## [Work task]
Hand back all records exactly, pictures omitted.

## [Information supplied]
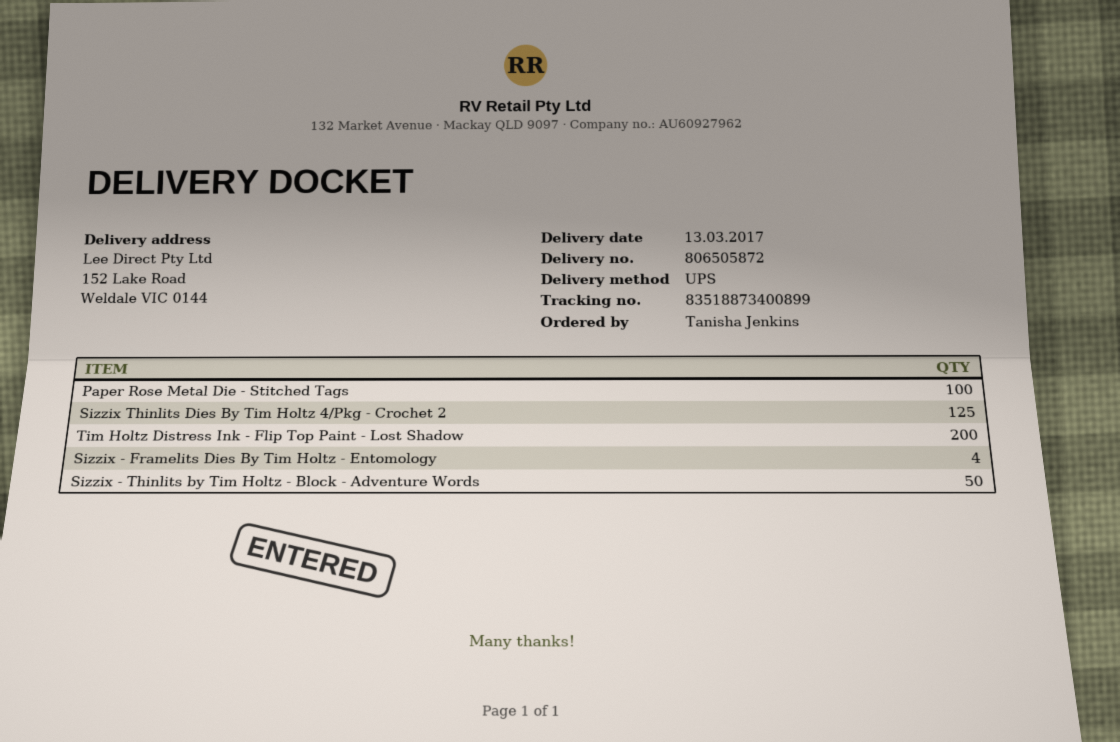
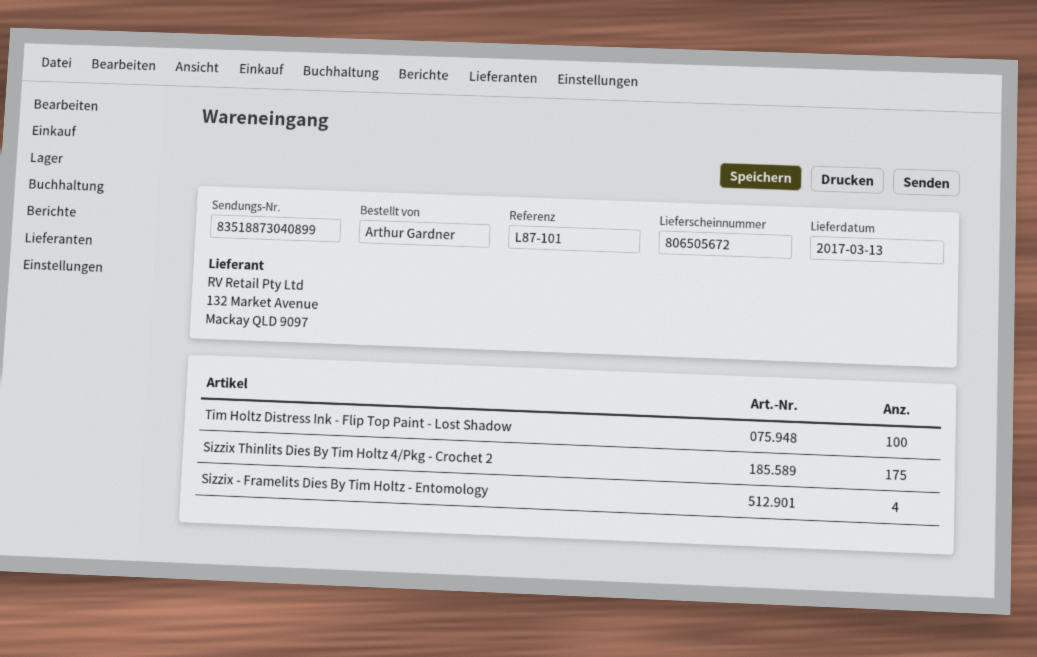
delivery note number: 806505872 -> 806505672
ordered by: Tanisha Jenkins -> Arthur Gardner
tracking number: 83518873400899 -> 83518873040899
Paper Rose Metal Die - Stitched Tags: 100 -> none
Sizzix Thinlits Dies By Tim Holtz 4/Pkg - Crochet 2: 125 -> 175
Tim Holtz Distress Ink - Flip Top Paint - Lost Shadow: 200 -> 100
Sizzix - Thinlits by Tim Holtz - Block - Adventure Words: 50 -> none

## [Solution]
delivery note number: 806505872 -> 806505672
ordered by: Tanisha Jenkins -> Arthur Gardner
tracking number: 83518873400899 -> 83518873040899
Paper Rose Metal Die - Stitched Tags: 100 -> none
Sizzix Thinlits Dies By Tim Holtz 4/Pkg - Crochet 2: 125 -> 175
Tim Holtz Distress Ink - Flip Top Paint - Lost Shadow: 200 -> 100
Sizzix - Thinlits by Tim Holtz - Block - Adventure Words: 50 -> none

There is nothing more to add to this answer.